■ **EXERCISE AIM**
How many lines in these records hold the string "title"? Reply with the number alone.

** Opening SOURCE MATERIAL block **

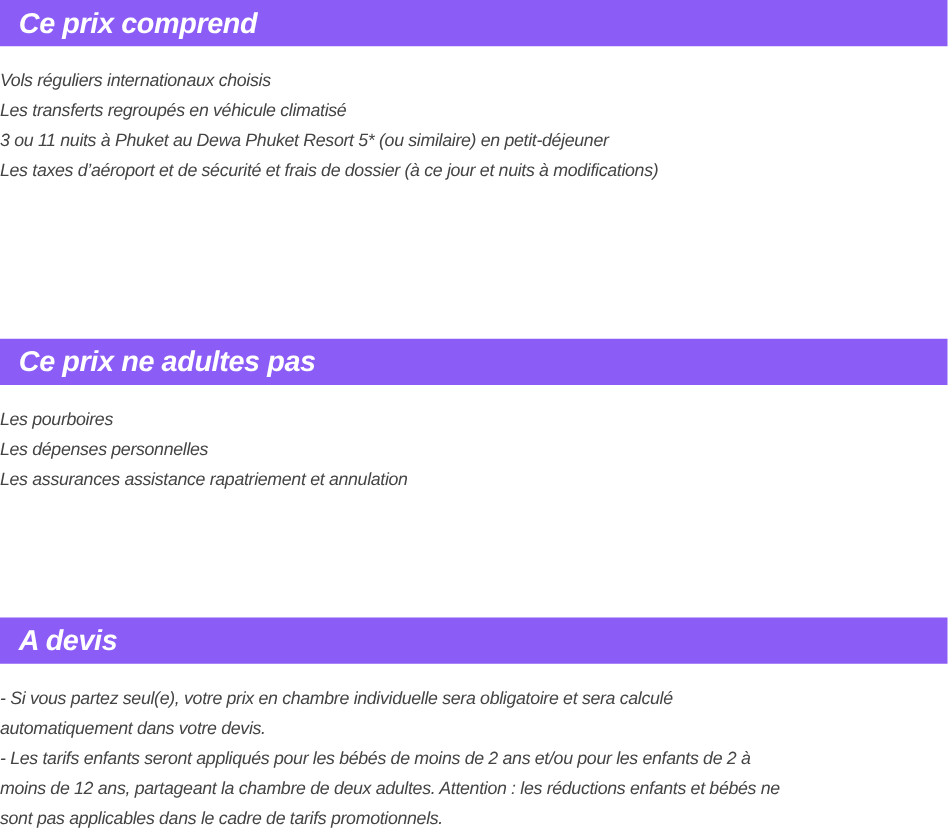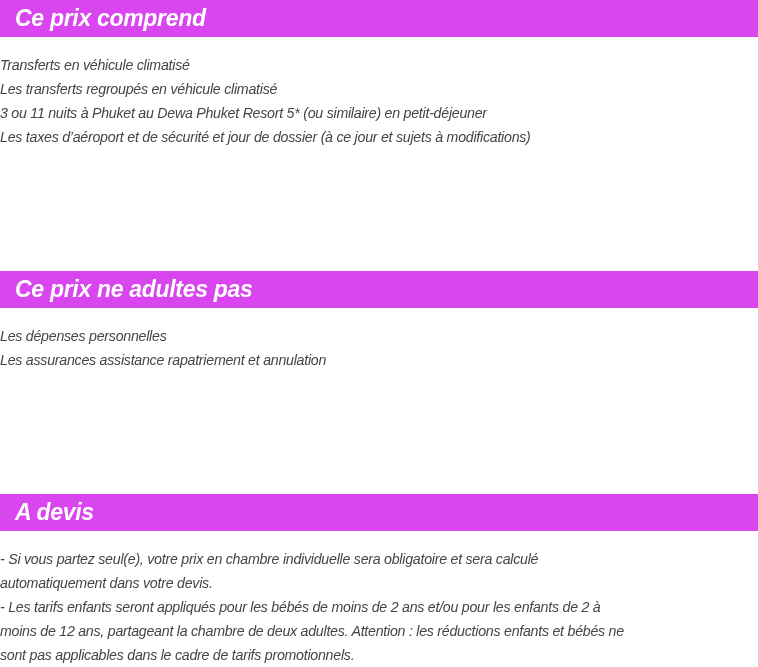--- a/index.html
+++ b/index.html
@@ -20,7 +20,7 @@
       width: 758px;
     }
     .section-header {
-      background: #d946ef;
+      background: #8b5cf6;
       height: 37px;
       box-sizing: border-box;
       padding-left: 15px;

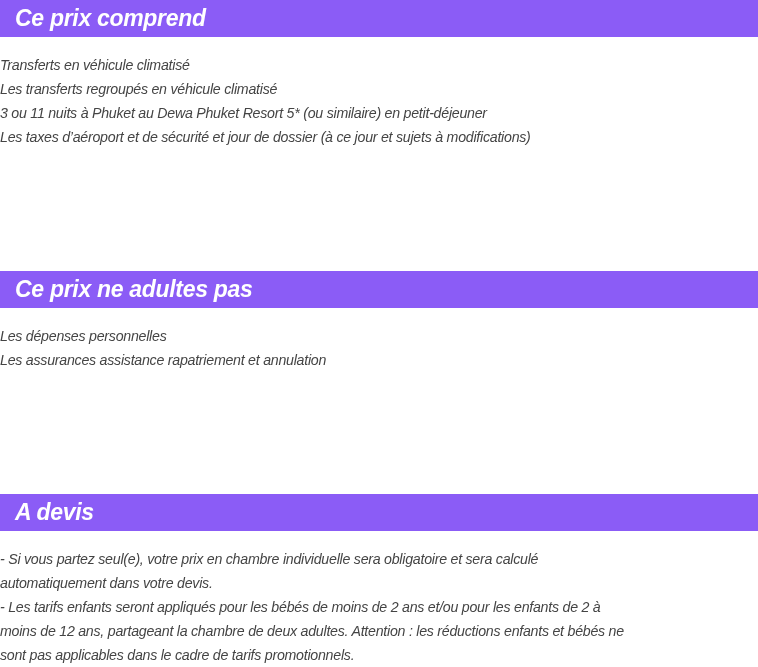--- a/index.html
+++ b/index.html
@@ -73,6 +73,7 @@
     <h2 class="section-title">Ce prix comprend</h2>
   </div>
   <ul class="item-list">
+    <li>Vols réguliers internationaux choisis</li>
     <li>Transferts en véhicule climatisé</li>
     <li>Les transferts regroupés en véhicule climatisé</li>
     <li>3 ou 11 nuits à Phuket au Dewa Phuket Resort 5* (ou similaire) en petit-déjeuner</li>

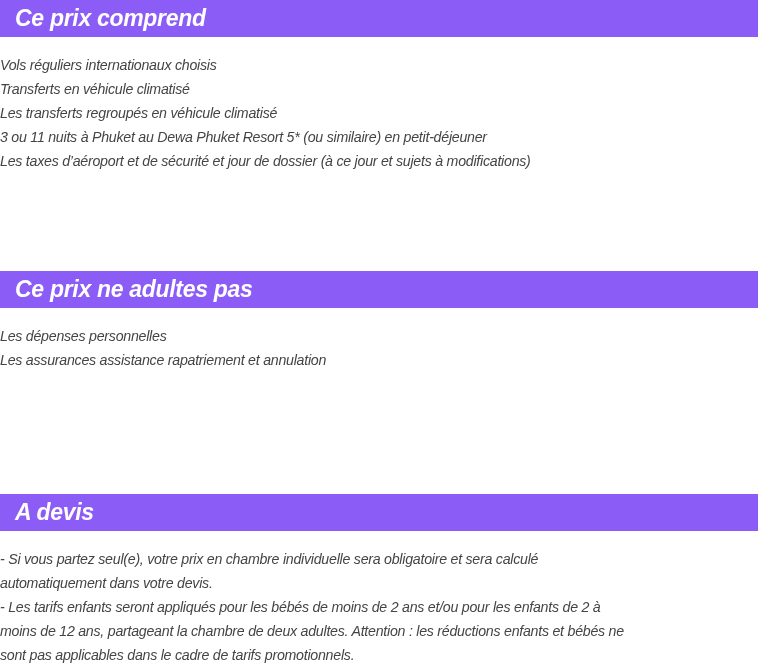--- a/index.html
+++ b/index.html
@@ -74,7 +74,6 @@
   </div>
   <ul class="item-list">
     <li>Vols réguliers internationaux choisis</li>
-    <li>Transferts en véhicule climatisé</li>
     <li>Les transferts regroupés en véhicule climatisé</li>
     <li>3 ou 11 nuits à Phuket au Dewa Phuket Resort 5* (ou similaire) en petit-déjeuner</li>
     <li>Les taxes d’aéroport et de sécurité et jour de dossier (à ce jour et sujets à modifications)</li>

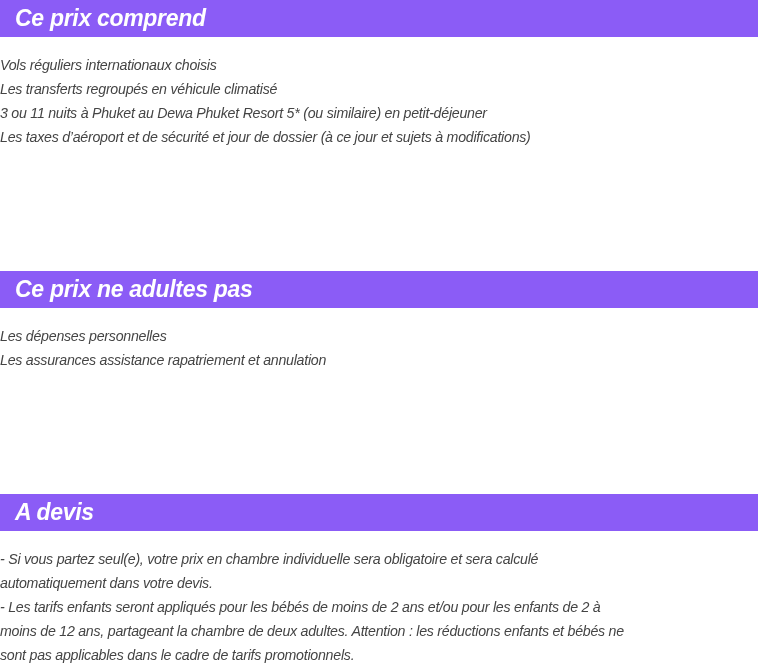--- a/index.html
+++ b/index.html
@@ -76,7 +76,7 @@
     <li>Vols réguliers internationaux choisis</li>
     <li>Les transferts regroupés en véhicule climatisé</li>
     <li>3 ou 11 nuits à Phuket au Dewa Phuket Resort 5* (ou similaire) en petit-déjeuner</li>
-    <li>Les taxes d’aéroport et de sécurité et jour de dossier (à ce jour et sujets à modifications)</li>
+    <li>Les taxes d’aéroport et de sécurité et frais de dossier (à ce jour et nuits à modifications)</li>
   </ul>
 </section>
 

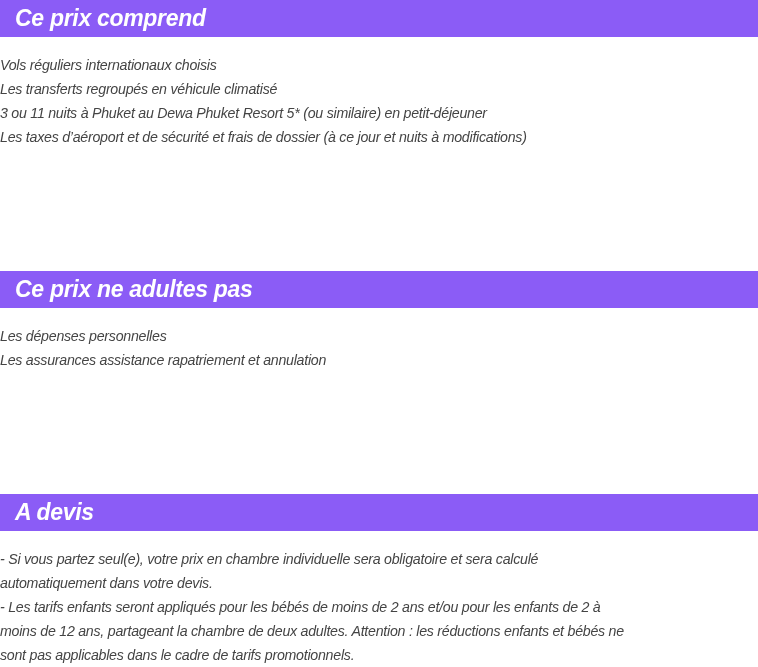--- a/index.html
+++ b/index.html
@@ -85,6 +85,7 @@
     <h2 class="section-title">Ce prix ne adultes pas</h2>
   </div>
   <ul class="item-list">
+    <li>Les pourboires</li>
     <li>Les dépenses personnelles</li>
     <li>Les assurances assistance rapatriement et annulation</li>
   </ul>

** Closing SOURCE MATERIAL block **

■ **FINISHED TASK**
2